Reprint all records below exactly. No images.

------------------------------

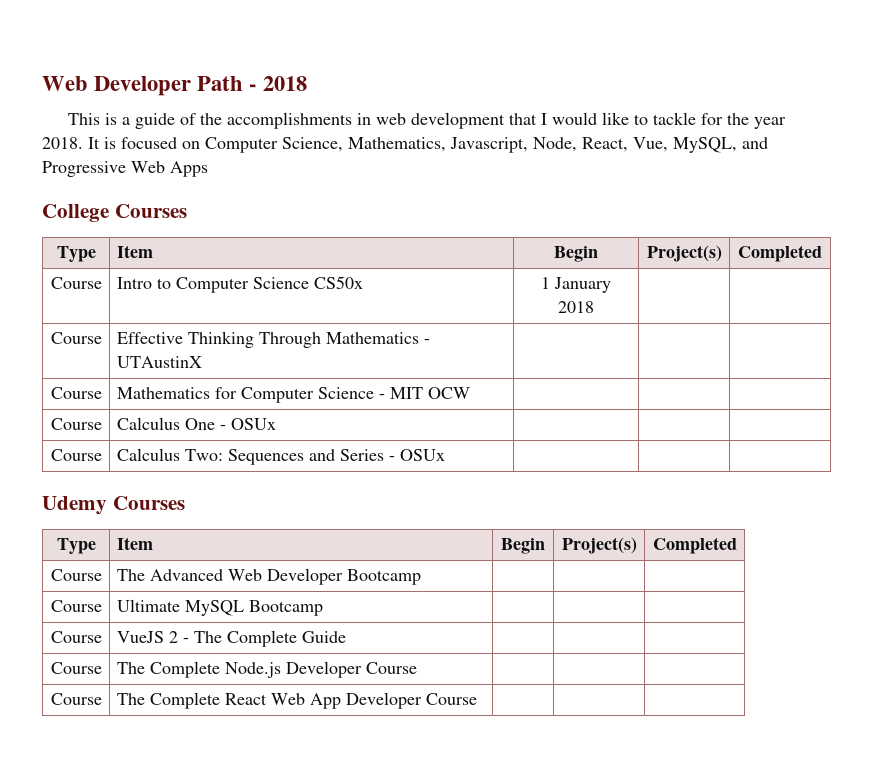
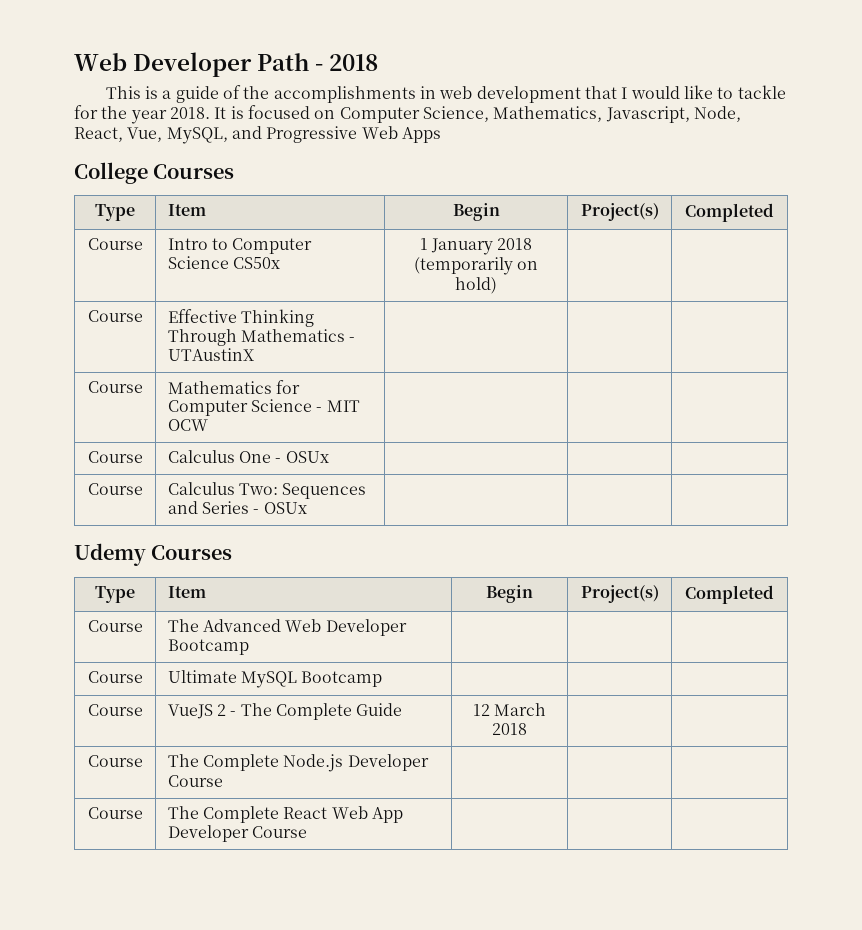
(594, 307) none -> [413,257,539,275] [455,277,497,294] (temporarily on hold)
(346, 637) none -> [472,703,547,716] [492,723,527,735] 12 March 2018

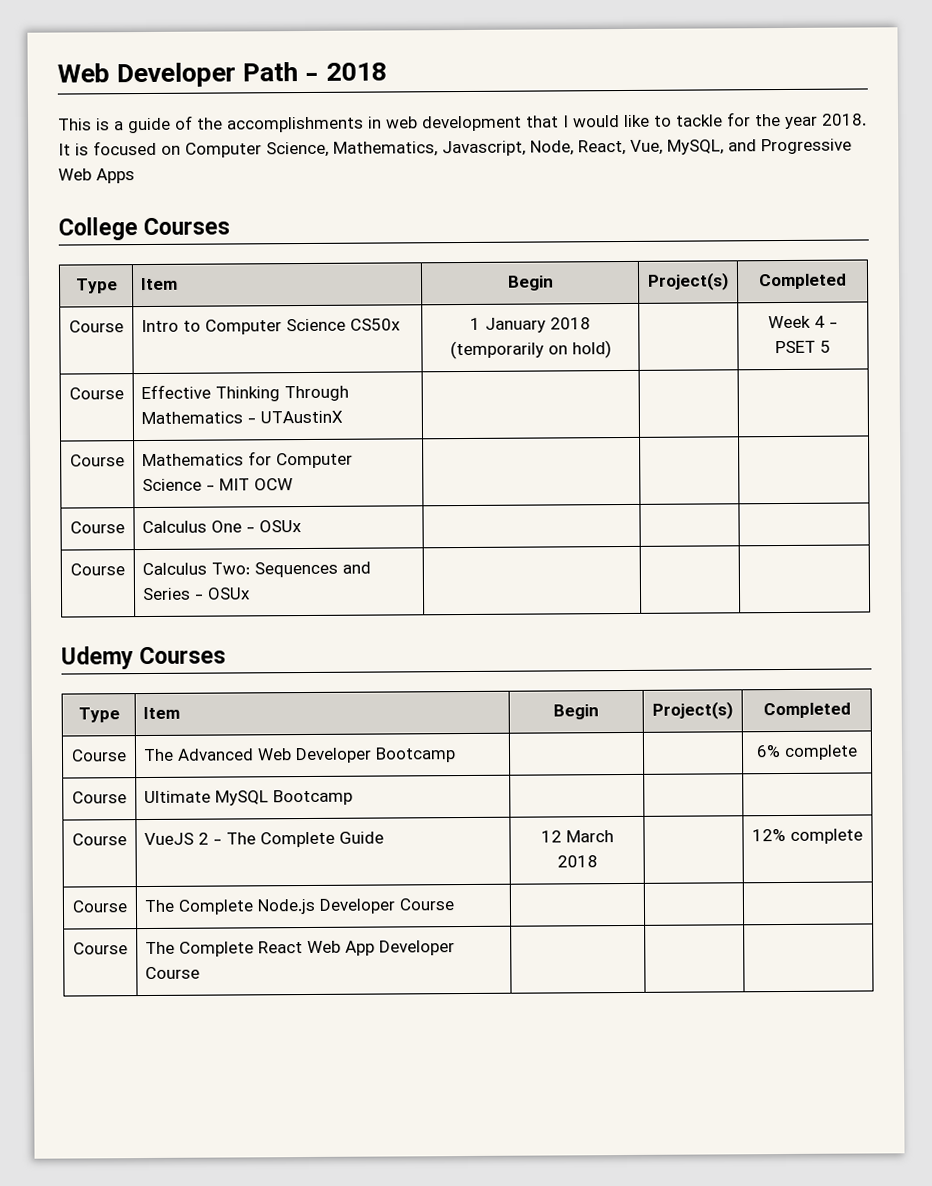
(497, 285) none -> [767,315,838,329] [774,340,831,354] Week 4 - PSET 5
(249, 647) none -> [755,744,858,761] 6% complete
(527, 729) none -> [751,828,863,844] 12% complete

------------------------------

Answer space:
(594, 307) none -> [413,257,539,275] [455,277,497,294] (temporarily on hold)
(346, 637) none -> [472,703,547,716] [492,723,527,735] 12 March 2018

(497, 285) none -> [767,315,838,329] [774,340,831,354] Week 4 - PSET 5
(249, 647) none -> [755,744,858,761] 6% complete
(527, 729) none -> [751,828,863,844] 12% complete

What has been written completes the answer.